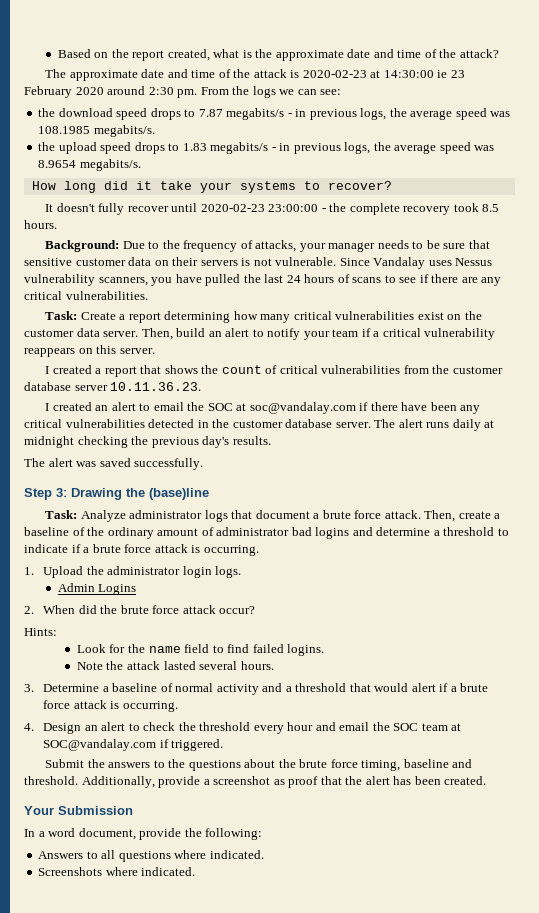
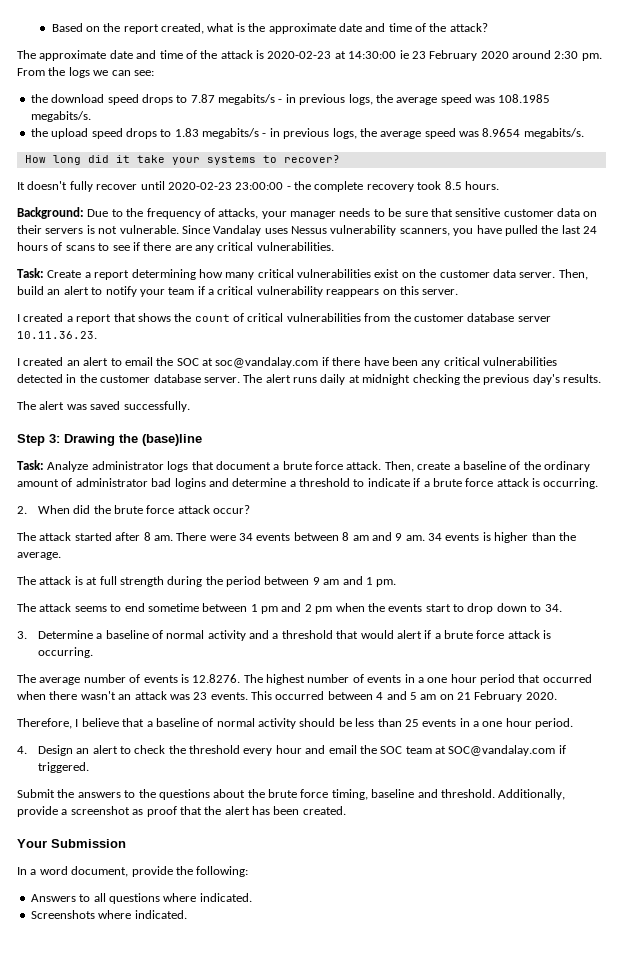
[24,566,242,578] [57,583,137,595] // 1. Upload the administrator login logs. // Admin Logins -> (599, 483) none
[24,628,57,636] [76,644,325,656] [76,661,274,670] Hints: // Look for the name field to find failed logins. // Note the attack lasted several hours. -> [17,532,576,543] [17,552,61,560] [17,576,397,587] [17,603,562,614] The attack started after 8 am. There were 34 events between 8 am and 9 am. 34 events is higher than the average. // The attack is at full strength during the period between 9 am and 1 pm. // The attack seems to end sometime between 1 pm and 2 pm when the events start to drop down to 34.
(178, 706) none -> [17,674,592,685] [17,691,557,702] [17,718,574,729] // The average number of events is 12.8276. The highest number of events in a one hour period that occurred when there wasn't an attack was 23 events. This occurred between 4 and 5 am on 21 February 2020. // Therefore, I believe that a baseline of normal activity should be less than 25 events in a one hour period.

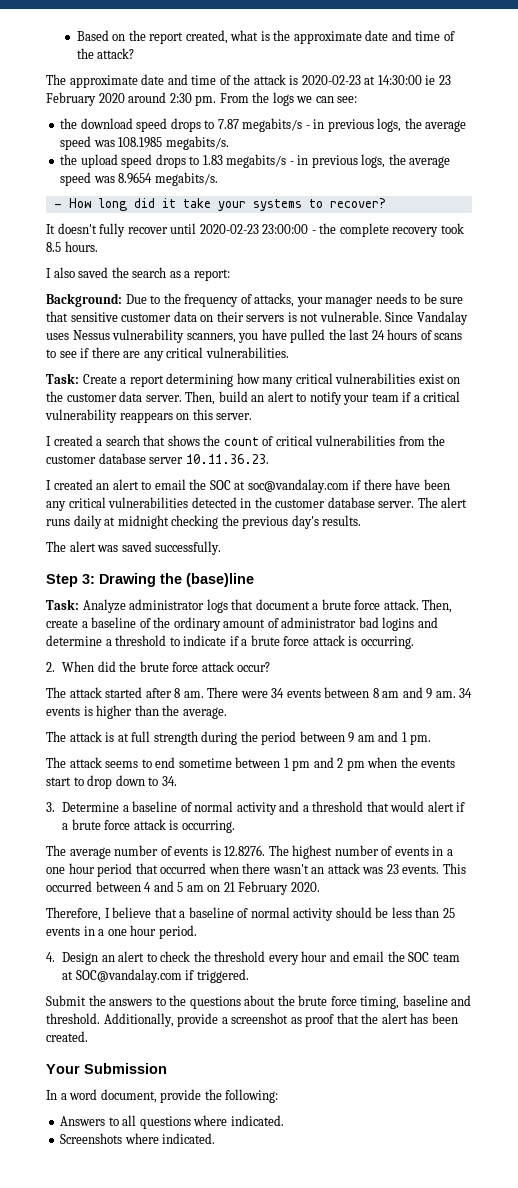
(584, 133) none -> [53,204,62,208] -
(499, 185) none -> [46,267,230,281] // I also saved the search as a report:
[76,314,112,324] report -> [105,435,140,446] search

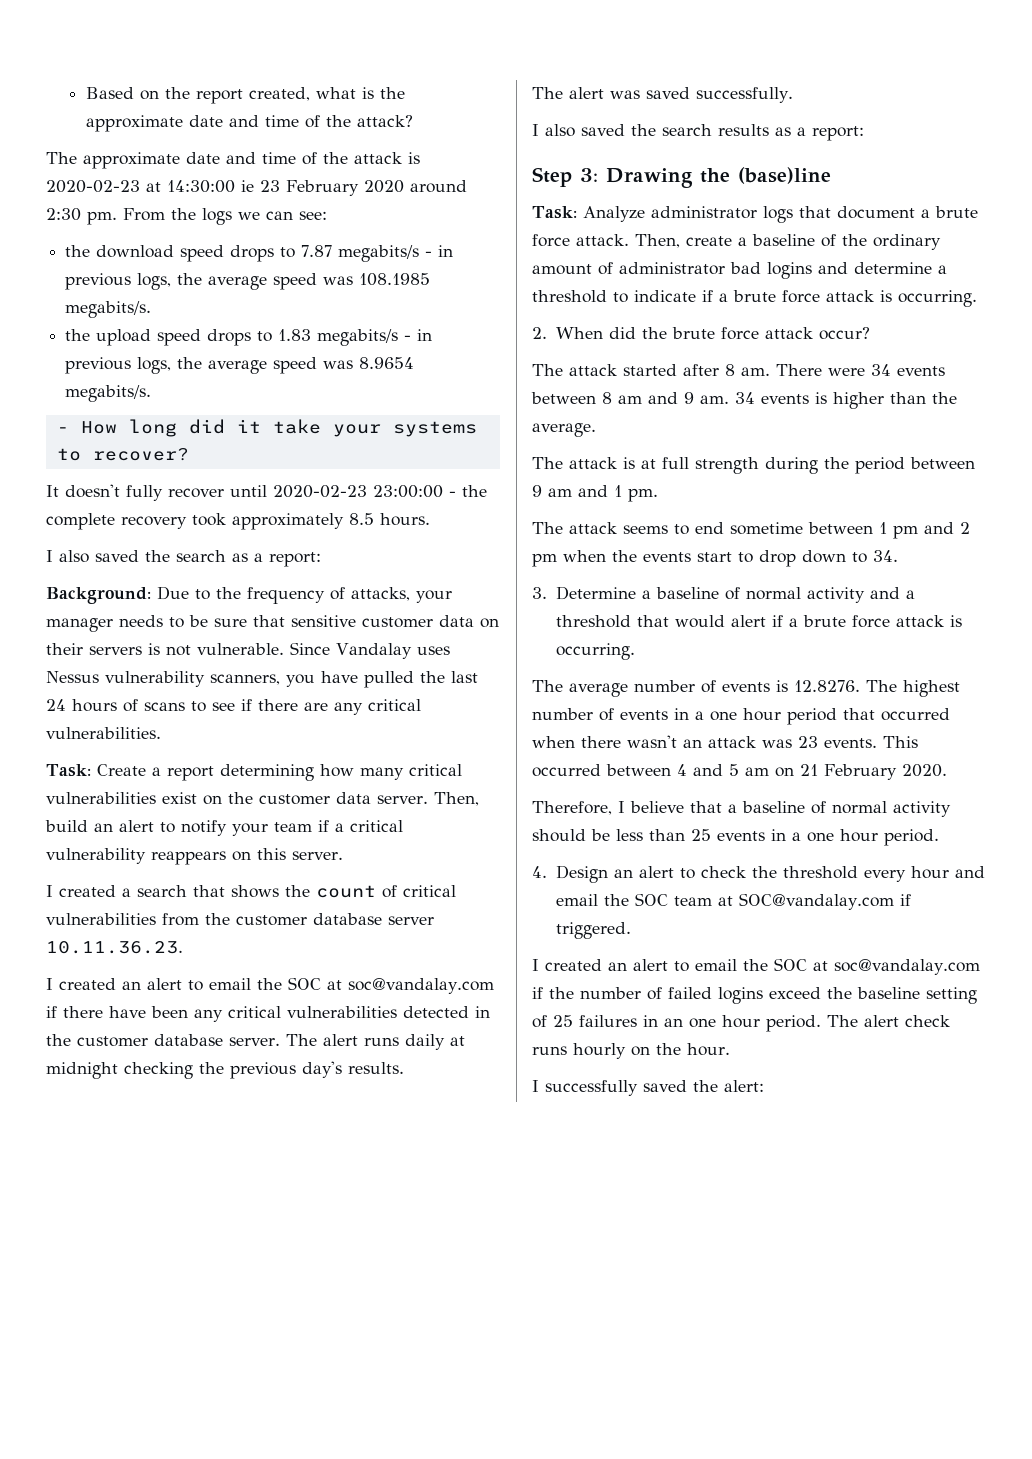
(464, 228) none -> [232,513,344,530] approximately
(222, 548) none -> [532,124,864,141] // I also saved the search results as a report:
[46,995,472,1009] [46,1013,458,1027] [46,1031,88,1042] [46,1063,167,1074] [46,1089,279,1103] [60,1115,284,1129] [60,1133,216,1144] Submit the answers to the questions about the brute force timing, baseline and threshold. Additionally, provide a screenshot as proof that the alert has been created. // Your Submission // In a word document, provide the following: // Answers to all questions where indicated. // Screenshots where indicated. -> [532,958,980,975] [532,987,977,1004] [532,1015,950,1032] [532,1043,730,1059] [532,1080,764,1096] I created an alert to email the SOC at soc@vandalay.com if the number of failed logins exceed the baseline setting of 25 failures in an one hour period. The alert check runs hourly on the hour. // I successfully saved the alert:

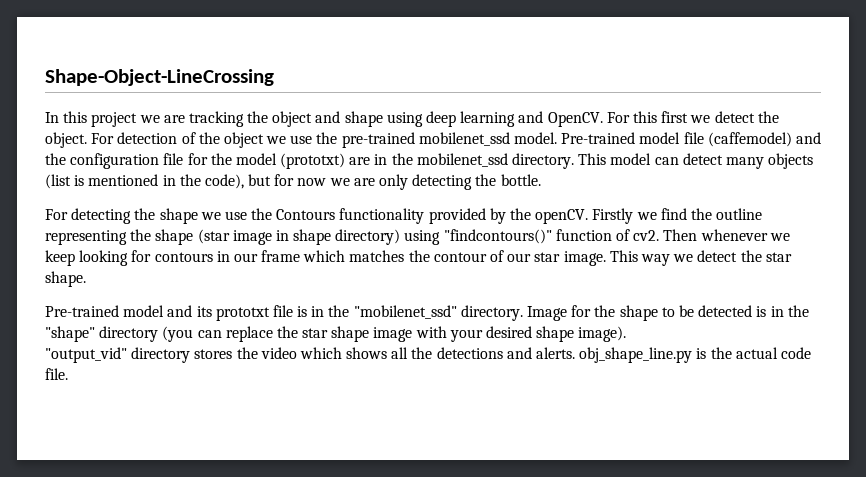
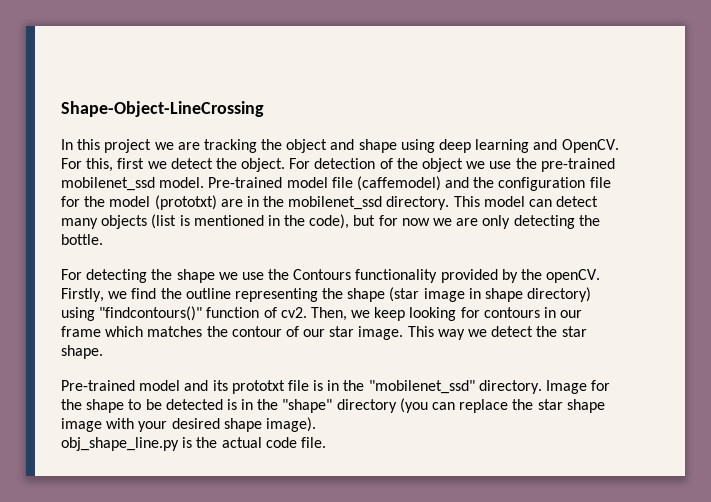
[632,111,657,123] this -> [86,158,114,172] this,
[592,208,634,224] Firstly -> [61,288,104,302] Firstly,
[663,229,768,241] Then whenever -> [310,307,347,321] Then,
[45,347,576,363] "output_vid" directory stores the video which shows all the detections and alerts. -> (316, 424) none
▬▬▬
> [WHAT YOU NEED TO DO]: Your answer should be the lines above that contain the word "average", copied out.

> [RESPONSE TO THIS EXERCISE]:
[24,628,57,636] [76,644,325,656] [76,661,274,670] Hints: // Look for the name field to find failed logins. // Note the attack lasted several hours. -> [17,532,576,543] [17,552,61,560] [17,576,397,587] [17,603,562,614] The attack started after 8 am. There were 34 events between 8 am and 9 am. 34 events is higher than the average. // The attack is at full strength during the period between 9 am and 1 pm. // The attack seems to end sometime between 1 pm and 2 pm when the events start to drop down to 34.
(178, 706) none -> [17,674,592,685] [17,691,557,702] [17,718,574,729] // The average number of events is 12.8276. The highest number of events in a one hour period that occurred when there wasn't an attack was 23 events. This occurred between 4 and 5 am on 21 February 2020. // Therefore, I believe that a baseline of normal activity should be less than 25 events in a one hour period.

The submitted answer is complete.